Note 4: Stack is 8 byte aligned at all times outside of prologue/epilogue of function.
System V ABI
- Main article: System V ABI
The System V ABI is one of the major ABIs in use today and is virtually universal among Unix systems. It is the calling convention used by toolchains such as i686-elf-gcc and x86_64-elf-gcc.
In order to call a foreign function from C, it must have a correct C prototype. Thus, is if the function fee() takes the arguments fie, foe, and fum, in C calling order, and returns an integer value, then the corresponding header file should have the following prototype:
int fee(int fie, char foe, double fum);
Similarly, an global variables in the assembly code must be declared extern:
extern int frotz;
C functions in assembly or other languages must be declared as appropriate for the language. For example, in NASM, the C function
int foo(int bar, char baz, double quux);
would be declared
Also, in most assembly languages, a function or variable that it to be exported must be declared global:
global foo global frotz
In some object formats (a.out), the name of a C function is automagically mangled by prepending it with an underscore ("_"). Thus, to call a C function foo() in assembly with such a format, you must define it as extern _foo instead of extern foo. This requirement does not apply to most modern formats such as COFF, PE, and ELF.

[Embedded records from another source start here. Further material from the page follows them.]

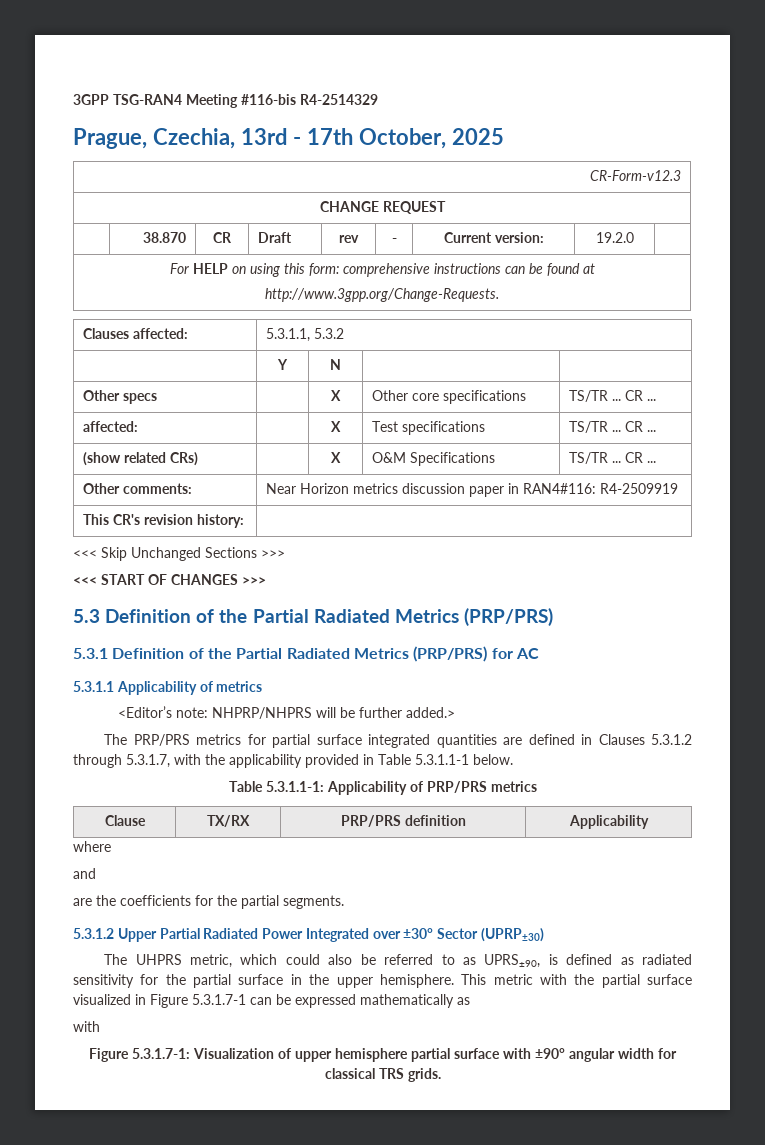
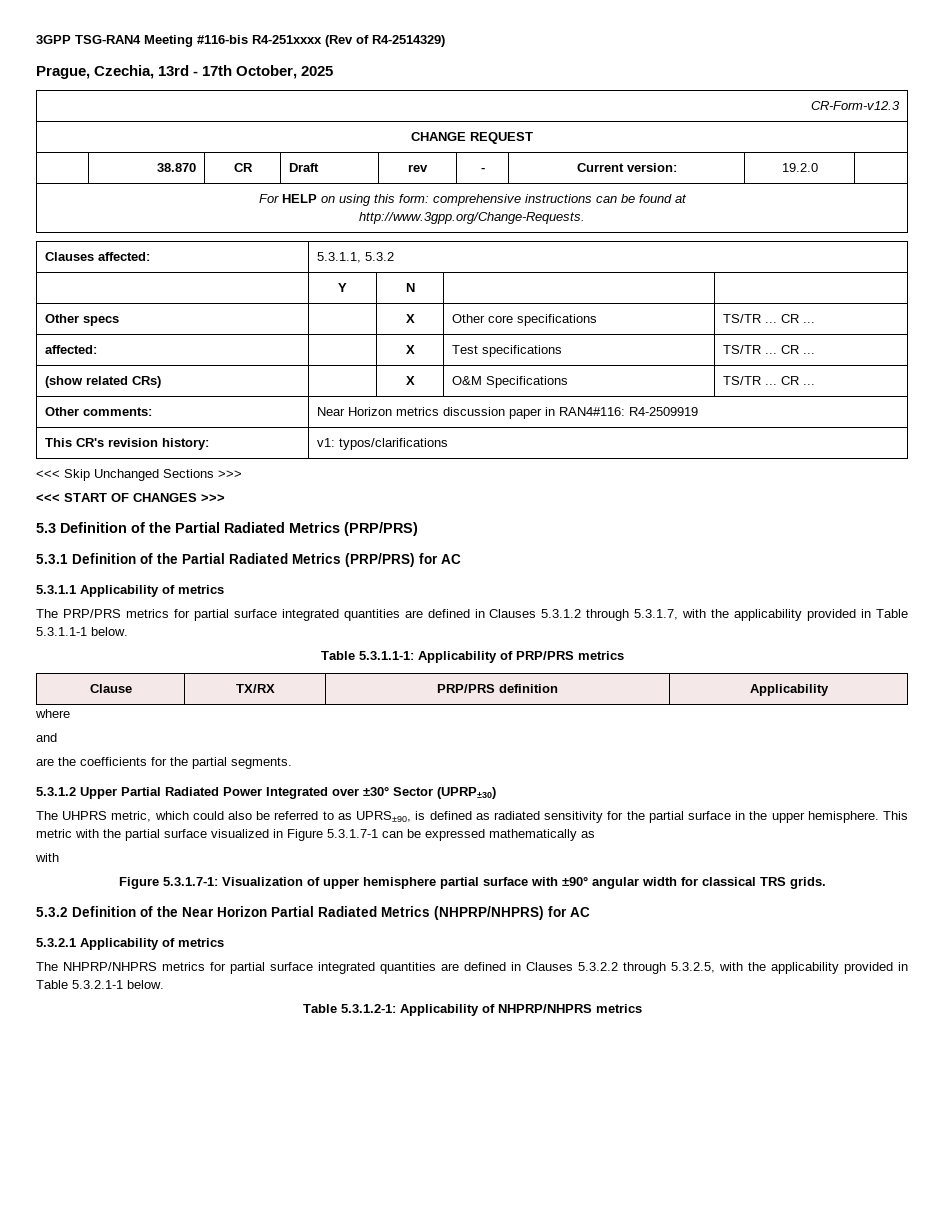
- 3GPP TSG-RAN4 Meeting #116-bis R4-2514329
+ 3GPP TSG-RAN4 Meeting #116-bis R4-251xxxx (Rev of R4-2514329)
- This CR's revision history: |
+ This CR's revision history: | v1: typos/clarifications
- <Editor’s note: NHPRP/NHPRS will be further added.>
+ 5.3.2 Definition of the Near Horizon Partial Radiated Metrics (NHPRP/NHPRS) for AC
+ 5.3.2.1 Applicability of metrics
+ The NHPRP/NHPRS metrics for partial surface integrated quantities are defined in Clauses 5.3.2.2 through 5.3.2.5, with the applicability provided in Table 5.3.2.1-1 below.
+ Table 5.3.1.2-1: Applicability of NHPRP/NHPRS metrics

C++ name mangling is much more severe, as the C++ compiler encodes the type information from the parameter list into the symbol. (This is what enables function overloading in C++ in the first place.) The Binutils package contains the tool c++filt that can be used to determine the correct mangled name.
The general register EBX, ESI, EDI, EBP, DS, ES, and SS, must be preserved by the called function. If you use them, you must save them first and restore them afterwards. Conversely, EAX and EDX are used for return values, and thus should not be preserved. The other registers do not need to be saved by the called function, but if they are in use by the calling function, then the calling function should save them before the call is made, and restored afterwards.

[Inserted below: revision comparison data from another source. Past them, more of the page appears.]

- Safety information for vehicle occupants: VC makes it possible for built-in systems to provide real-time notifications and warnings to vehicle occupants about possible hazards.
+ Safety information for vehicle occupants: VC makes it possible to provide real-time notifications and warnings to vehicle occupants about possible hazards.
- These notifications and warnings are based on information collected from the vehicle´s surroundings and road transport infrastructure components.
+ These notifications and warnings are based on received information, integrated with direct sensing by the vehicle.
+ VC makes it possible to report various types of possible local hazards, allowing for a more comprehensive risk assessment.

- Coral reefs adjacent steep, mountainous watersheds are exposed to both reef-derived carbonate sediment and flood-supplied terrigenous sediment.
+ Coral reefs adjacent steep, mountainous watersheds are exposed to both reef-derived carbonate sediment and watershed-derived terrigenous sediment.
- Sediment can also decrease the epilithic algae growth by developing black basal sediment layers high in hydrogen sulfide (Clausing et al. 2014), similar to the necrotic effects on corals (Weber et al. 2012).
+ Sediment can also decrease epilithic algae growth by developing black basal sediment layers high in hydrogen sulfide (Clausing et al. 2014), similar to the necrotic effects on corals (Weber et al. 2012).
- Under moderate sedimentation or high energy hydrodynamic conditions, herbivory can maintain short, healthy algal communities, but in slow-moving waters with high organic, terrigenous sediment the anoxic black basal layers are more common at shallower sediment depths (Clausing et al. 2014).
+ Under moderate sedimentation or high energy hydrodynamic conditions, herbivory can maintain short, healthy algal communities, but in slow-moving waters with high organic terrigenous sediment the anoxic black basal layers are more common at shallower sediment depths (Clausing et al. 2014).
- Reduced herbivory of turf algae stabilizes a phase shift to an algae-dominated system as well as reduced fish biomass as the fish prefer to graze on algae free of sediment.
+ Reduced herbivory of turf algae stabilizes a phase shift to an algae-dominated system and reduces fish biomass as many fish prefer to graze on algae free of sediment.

Passing Function Arguments
GCC/x86 passes function arguments on the stack. These arguments are pushed in reverse order from their order in the argument list. Furthermore, since the x86 protected-mode stack operations operate on 32-bit values, the values are always pushed as a 32-bit value, even if the actual value is less than a full 32-bit value. Thus, for function foo(), the value of quux (a 48-bit FP value) is pushed first as two 32-bit values, low-32-bit-value first; the value of baz is pushed as the first byte of in 32-bit value; and then finally bar is pushed as a 32-bit value.

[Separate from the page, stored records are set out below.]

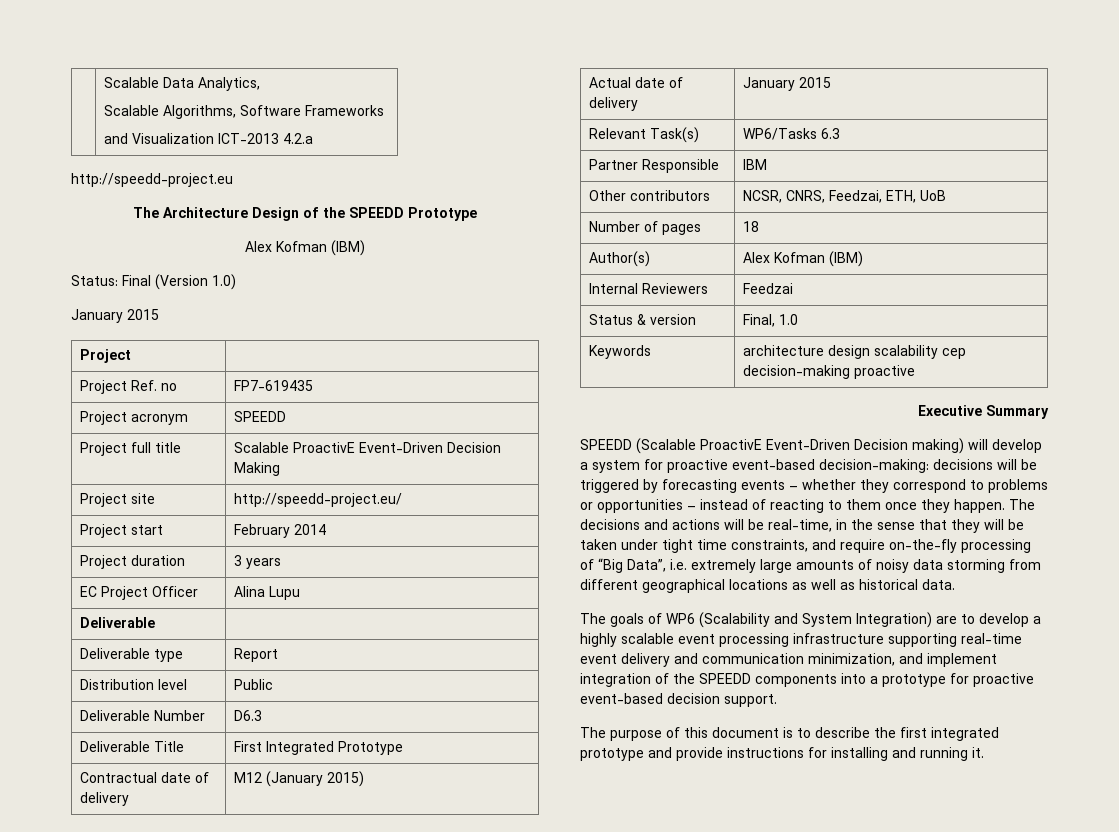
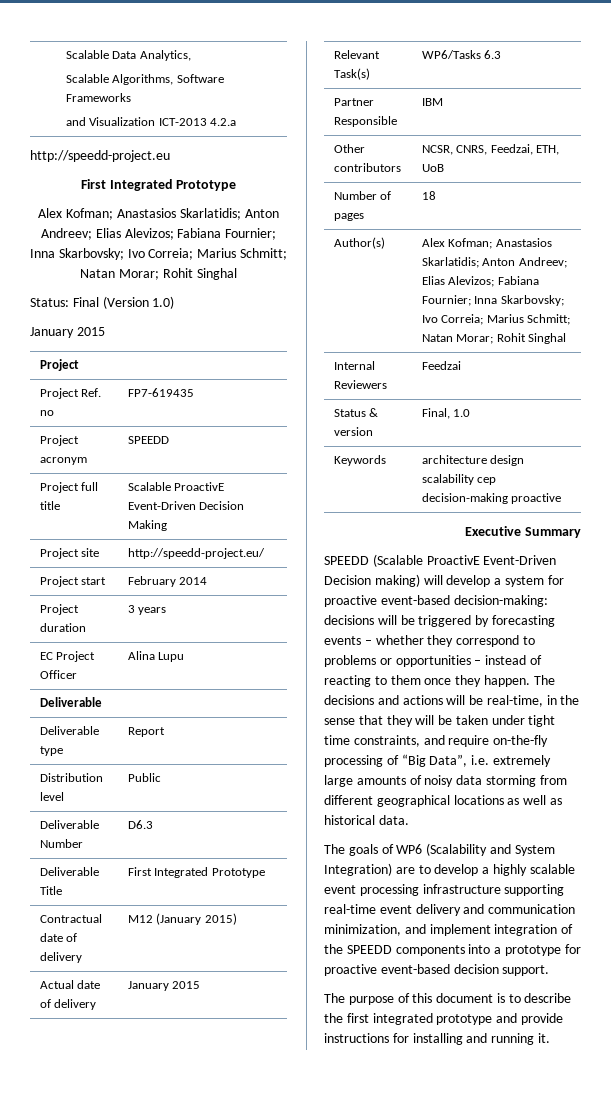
  http://speedd-project.eu
- The Architecture Design of the SPEEDD Prototype
- Alex Kofman (IBM)
+ First Integrated Prototype
+ Alex Kofman; Anastasios Skarlatidis; Anton Andreev; Elias Alevizos; Fabiana Fournier; Inna Skarbovsky; Ivo Correia; Marius Schmitt; Natan Morar; Rohit Singhal
- Author(s) | Alex Kofman (IBM)
+ Author(s) | Alex Kofman; Anastasios Skarlatidis; Anton Andreev; Elias Alevizos; Fabiana Fournier; Inna Skarbovsky; Ivo Correia; Marius Schmitt; Natan Morar; Rohit Singhal

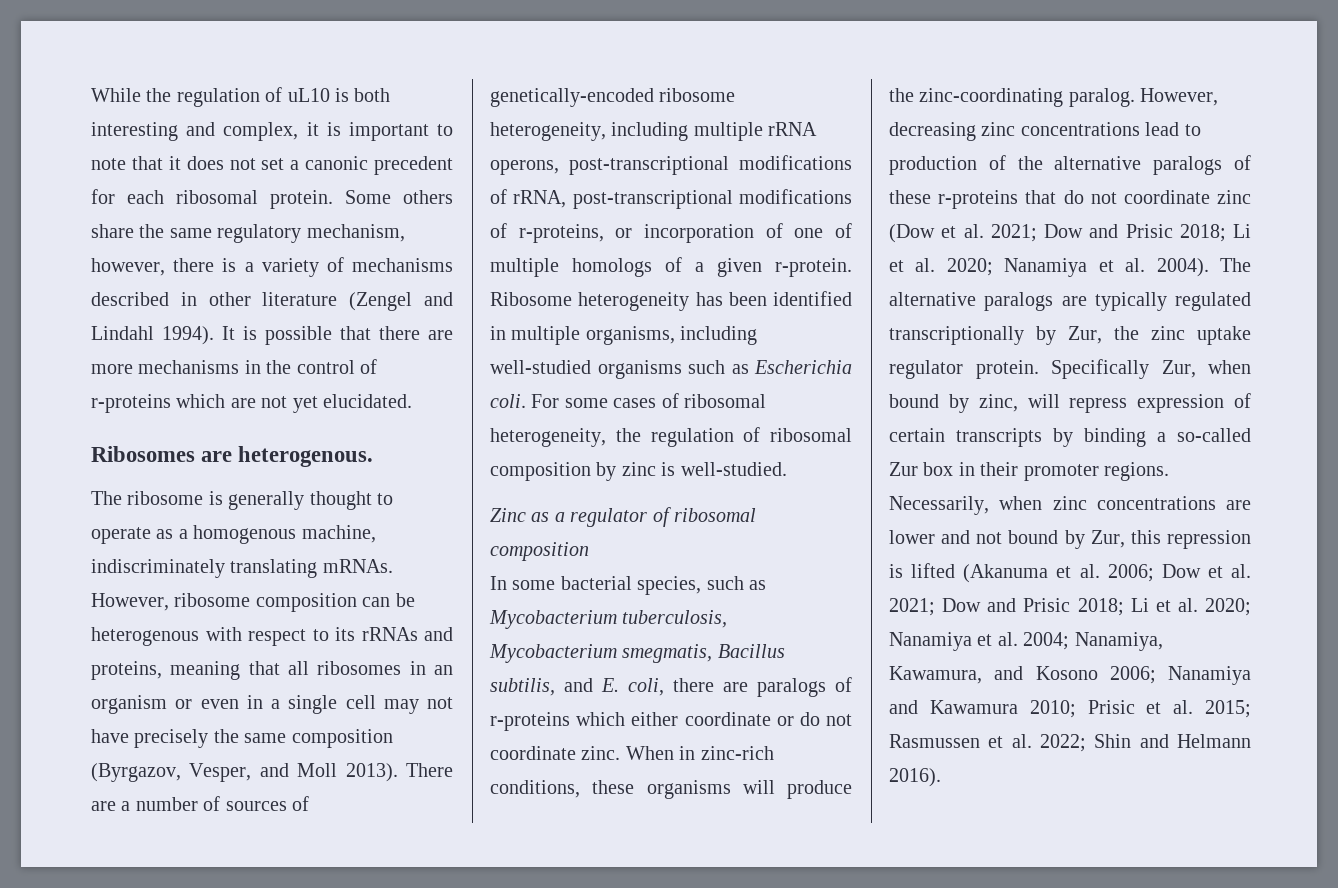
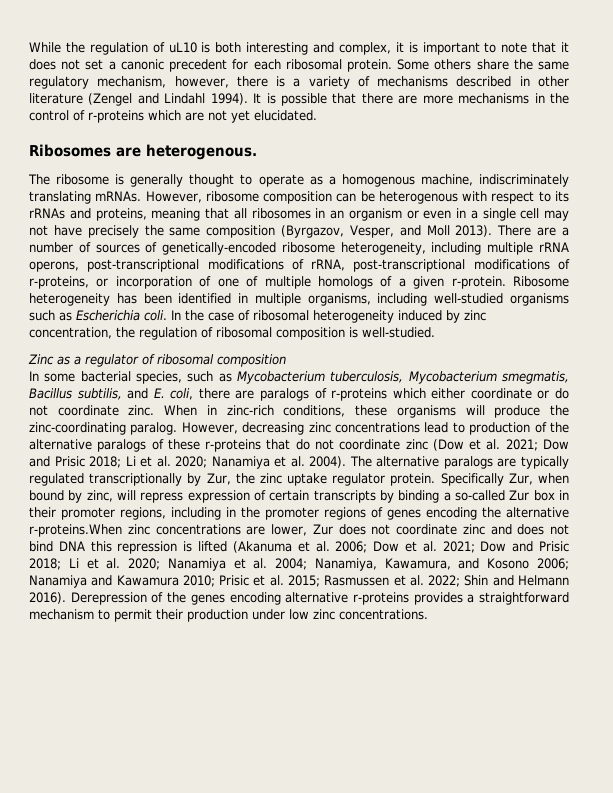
- For some cases of ribosomal heterogeneity, the regulation of ribosomal composition by zinc is well-studied.
+ In the case of ribosomal heterogeneity induced by zinc concentration, the regulation of ribosomal composition is well-studied.
- Specifically Zur, when bound by zinc, will repress expression of certain transcripts by binding a so-called Zur box in their promoter regions. Necessarily, when zinc concentrations are lower and not bound by Zur, this repression is lifted (Akanuma et al. 2006;
+ Specifically Zur, when bound by zinc, will repress expression of certain transcripts by binding a so-called Zur box in their promoter regions, including in the promoter regions of genes encoding the alternative r-proteins.When zinc concentrations are lower, Zur does not coordinate zinc and does not bind DNA this repression is lifted (Akanuma et al. 2006;
+ Derepression of the genes encoding alternative r-proteins provides a straightforward mechanism to permit their production under low zinc concentrations.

To pass arguments to a C function, the calling function must push the argument values as described above. Thus, to call foo() from a NASM assembly program, you would do something like this
push eax ; low 32-bit of quux push edx ; high 32-bit of quux push bl ; baz push ecx ; bar call foo
Accessing Function Arguments
In the GCC/x86 C calling convention, the first thing any function that accepts formal arguments should do is push the value of EBP (the frame base pointer of the calling function), then copy the value of ESP to EBP. This sets the function's own frame pointer, which is used to track both the arguments and (in C, or in any properly reentrant assembly code) the local variables.
To access arguments passed by a C function, you need to use the EBP an offset equal to 4 * (n + 2), where n is the number of the parameter in the argument list (not the number in the order it was pushed by), zero-indexed. The + 2 is an added offset for the calling function's saved frame pointer and return pointer (pushed automatically by CALL, and popped by RET).
Thus, in function fee, to move fie into EAX, foe into BL, and fum into EAX and EDX, you would write (in NASM):
mov ecx, [ebp + 8] ; fie mov bl, [ebp + 12] ; foe mov edx, [ebp + 16] ; low 32-bit of fum mov eax, [ebp + 20] ; high 32-bit of fum
As stated earlier, return values in GCC are passed using EAX and EDX. If a value exceeds 64 bits, it must be passed as a pointer.